Again, we have no idea. In our modelization, the output happens at the same time as the input it was computed from.
But in example traces provided by the organizers, it looks like they are distinct events!! An example trace is
[iD, oV, iB] ([oY, iC, oV, iB])*.
But if input and output are separate events, why is the first LTL formula for problem 10 expressed as
(! iA WU (oU & ! iA)) ?
(oU & ! iA) makes no sense, because if the event is any sort of output event (
U or another), then it cannot be an input event. The atom
(oU & ! iA) is just equivalent to
oU. All LTL properties that talk about inputs and outputs in the same instant are similarly nonsensical.
In our solutions, influenced by the shape of the competition's LTL formulas which talk about input and output in the same instant,
we considered that input and corresponding output are simultaneous. Both are passed to the Büchi automaton at the time of computing a transition. An input can happen together with the output -1. If the transition function aborts because of an assertion or returns -2, then the input is not seen by the Büchi automaton (in the case of the -2 output, this would be easy to change by modifying the
main() function. The trace could be interrupted just after the Büchi automaton transition instead of just before).
Is there any reachability LTL property at all in the competition?
The example solutions all provide infinite traces as counter-examples. This is consistent with the explanation “an LTL property holds for a certain ECA program if and only if all possible runs which do not lead to an error satisfy the LTL property”, but it is a very strange way to approach reachability questions (which indeed are no longer reachability questions at all). To answer a LTL question that would ordinarily have been a reachability question, such as “output
W occurs at most twice”, in this setting, one must, when
W has been encountered three times on a trace, wonder whether this trace is the prefix of at least one infinite trace. If there is a sequence of inputs that keeps the trace alive, then the trace is a counter-example.
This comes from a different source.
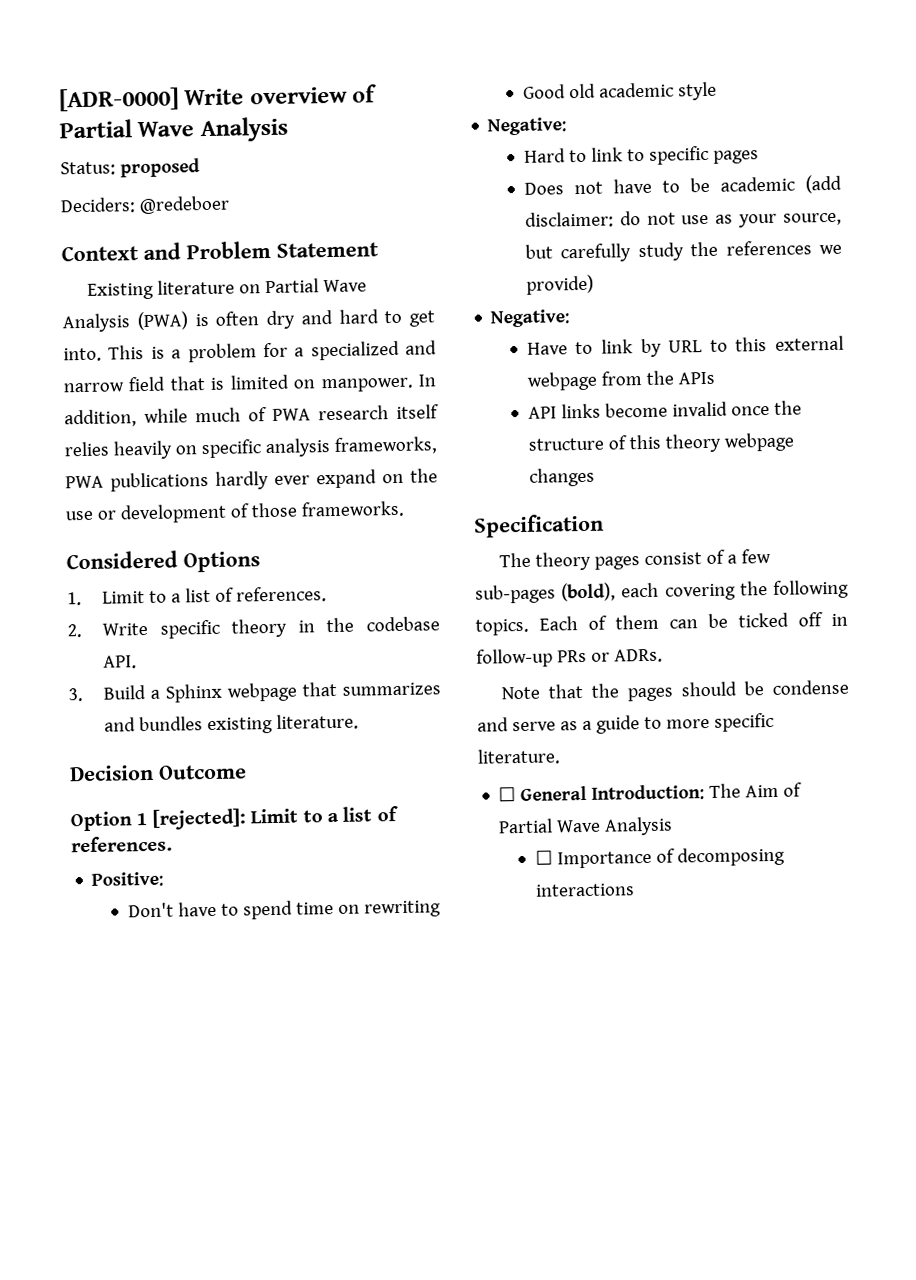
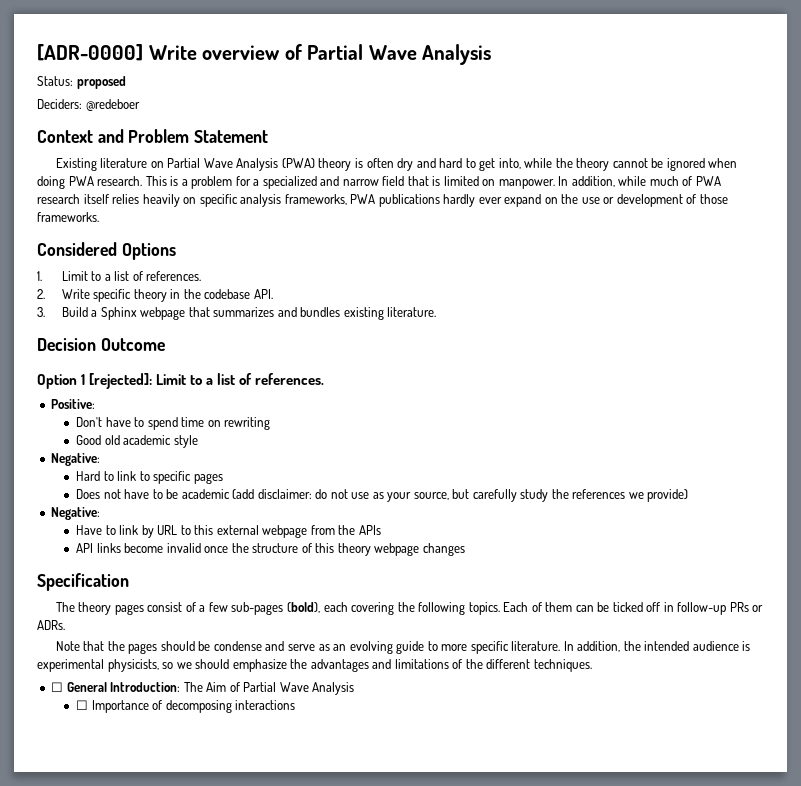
- Existing literature on Partial Wave Analysis (PWA) is often dry and hard to get into.
+ Existing literature on Partial Wave Analysis (PWA) theory is often dry and hard to get into, while the theory cannot be ignored when doing PWA research.
- Note that the pages should be condense and serve as a guide to more specific literature.
+ Note that the pages should be condense and serve as an evolving guide to more specific literature. In addition, the intended audience is experimental physicists, so we should emphasize the advantages and limitations of the different techniques.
If all inputs that can be added to extend to this prefix eventually lead to an error, even if it is at a very far horizon, then the trace is not a counter-example (remember not to take into account the trace that indefinitely outputs -2 when trying to answer this sub-question).
In short, in this setting, no LTL formula ever expresses a reachability property. It does not prevent us to handle these LTL properties (Sébastien assures me that our method theoretically handles all liveness properties. We certainly handle those that are already liveness properties without the weird “all possible runs that do not lead to an error” quantification).
This discussion gives me an idea for a powerful static analysis tool. I will call it Marvin. You ask it “Is this software safe? Can this dangerous angle be reached?” and it answers “Who cares? The Sun is going to blow up in five billion years. Good riddance if you ask me. Oh god, I'm so depressed…”
As the initiator of this attempt to participate to the competition, I would like to thank my colleagues Virgile Prevosto, Boris Yakobowski and Sébastien Bardin, from whom I personally learnt a lot about various aspects of software verification; my warmest thanks are for the organizers of the 2012 RERS Grey Box Challenge.